One Marshmallow or Two?

Daniel 1:12 Prove thy servants, I beseech thee, ten days; and let them give us pulse to eat, and water to drink.

Psychologist, Walter Mischel, performed an experiment which seems very similar to that proposed by Daniel.  Preschool children were told they could have one marshmallow immediately. However, if they would wait while Dr. Mischel ran an errand, they could have two marshmallows at his return. Some preschoolers grabbed the marshmallow immediately.  Those who waited struggled with self-control by covering their eyes, resting their heads on their arms, talking to themselves, singing, or sleeping. Those who persevered received the two-marshmallow reward.  The experiment, however, was not complete.  The participants were monitored in a follow-up study.  It was discovered that those who waited for an extra marshmallow were, as adolescents, still able to delay gratification.  They were more socially competent, self-assertive, and better able to cope with the frustrations of life.   One the other hand, those who demanded instant gratification were, as adolescents, more likely to be stubborn, indecisive, and stressed.

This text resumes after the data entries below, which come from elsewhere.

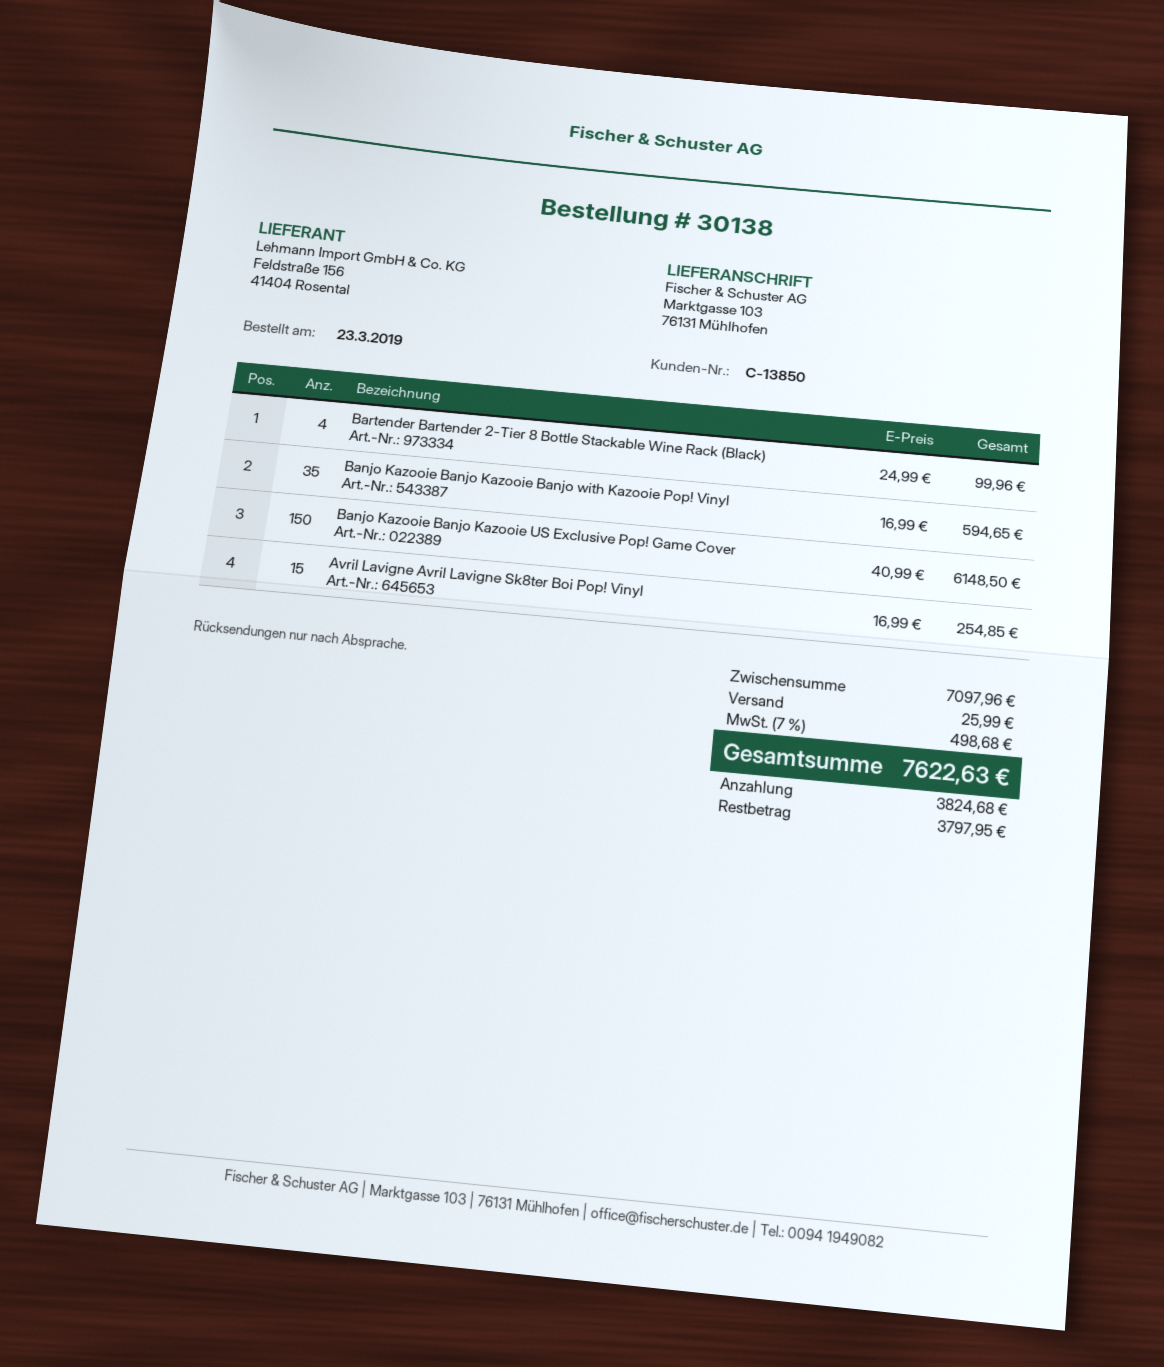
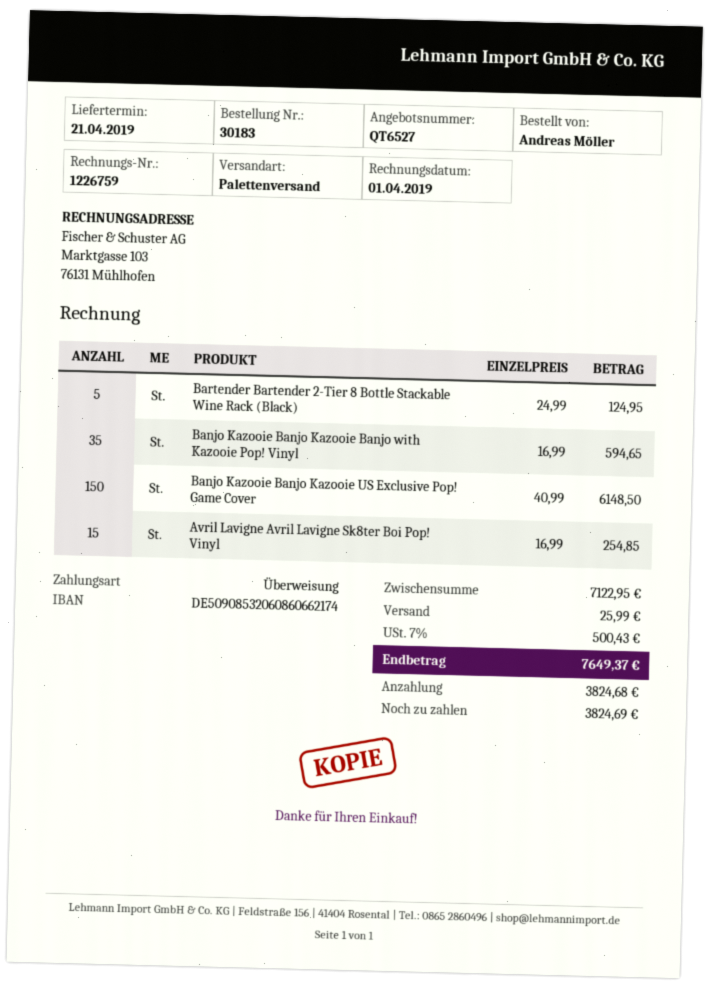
order number: 30138 -> 30183
Bartender Bartender 2-Tier 8 Bottle Stackable Wine Rack (Black): 4 x 24.99 = 99.96 -> 5 x 24.99 = 124.95
subtotal: 7097.96 -> 7122.95
tax: 7% = 498.68 -> 7% = 500.43
total: 7622.63 -> 7649.37
balance: 3797.95 -> 3824.69

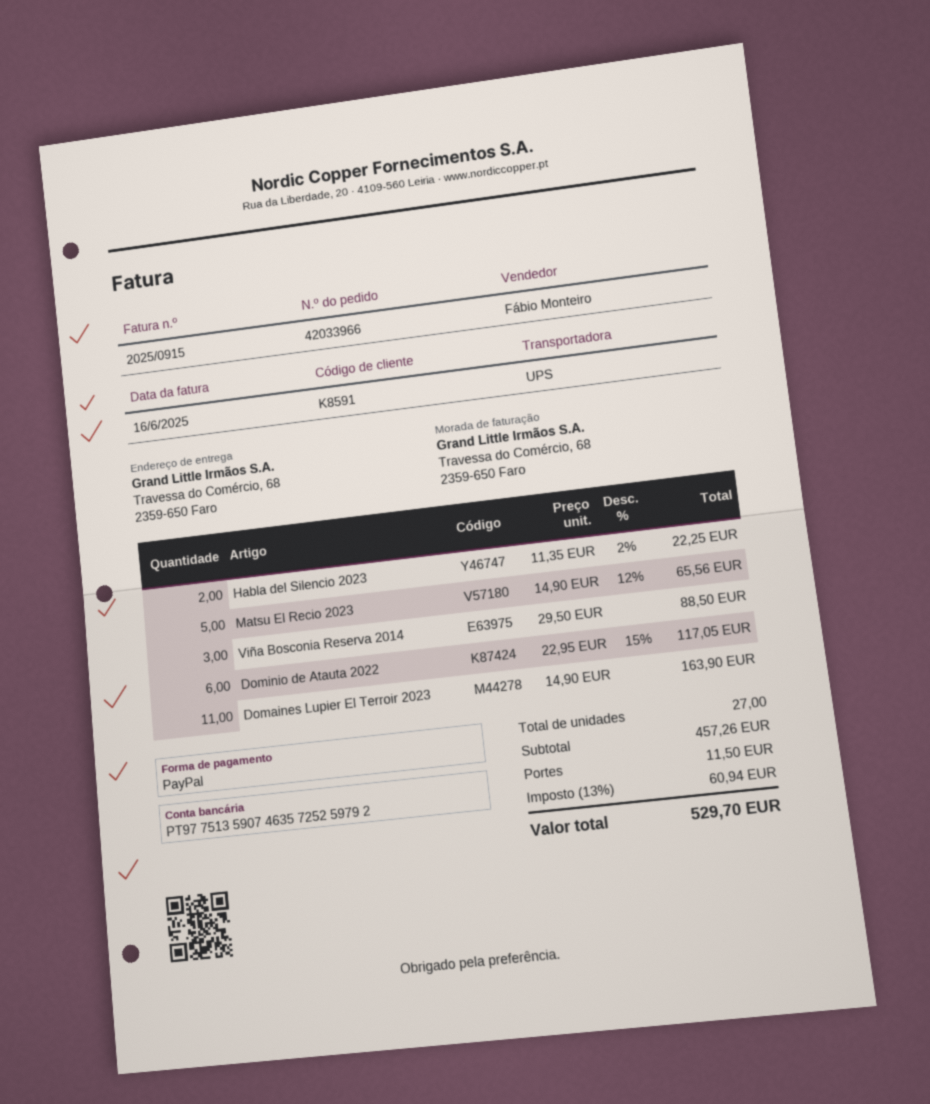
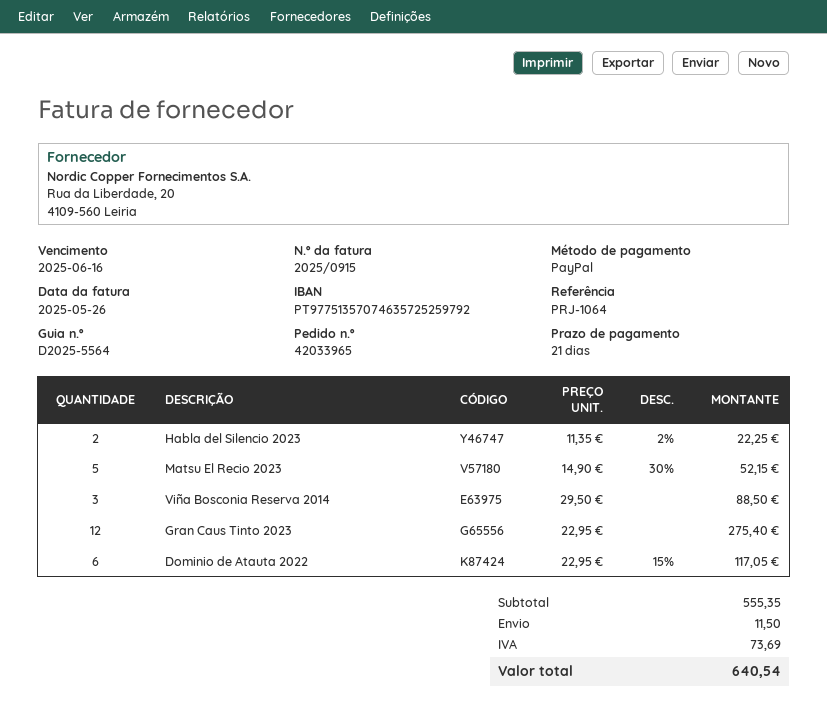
order number: 42033966 -> 42033965
invoice date: 2025-06-16 -> 2025-05-26
bank account: PT97751359074635725259792 -> PT97751357074635725259792
Matsu El Recio 2023: 5 x 14.90 - 12% = 65.56 -> 5 x 14.90 - 30% = 52.15
Domaines Lupier El Terroir 2023: 11 x 14.90 = 163.90 -> none
Gran Caus Tinto 2023: none -> 12 x 22.95 = 275.40
subtotal: 457.26 -> 555.35
tax: 60.94 -> 73.69
total: 529.70 -> 640.54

Edmund Burke, author, orator, political theorist, philosopher and member of the English Parliament in the 1700’s made a pertinent statement which concisely states the necessity of practicing personal self-control when he said,  “men are qualified for civil liberty in exact proportion to their disposition to put mural chains on their own appetites. Society cannot exist unless a controlling power upon will and appetite be placed somewhere, and the less of it there is within, the more there is without. It is ordained in the eternal constitution of things that men of intemperate minds cannot be free. Their passions forge their fetters.”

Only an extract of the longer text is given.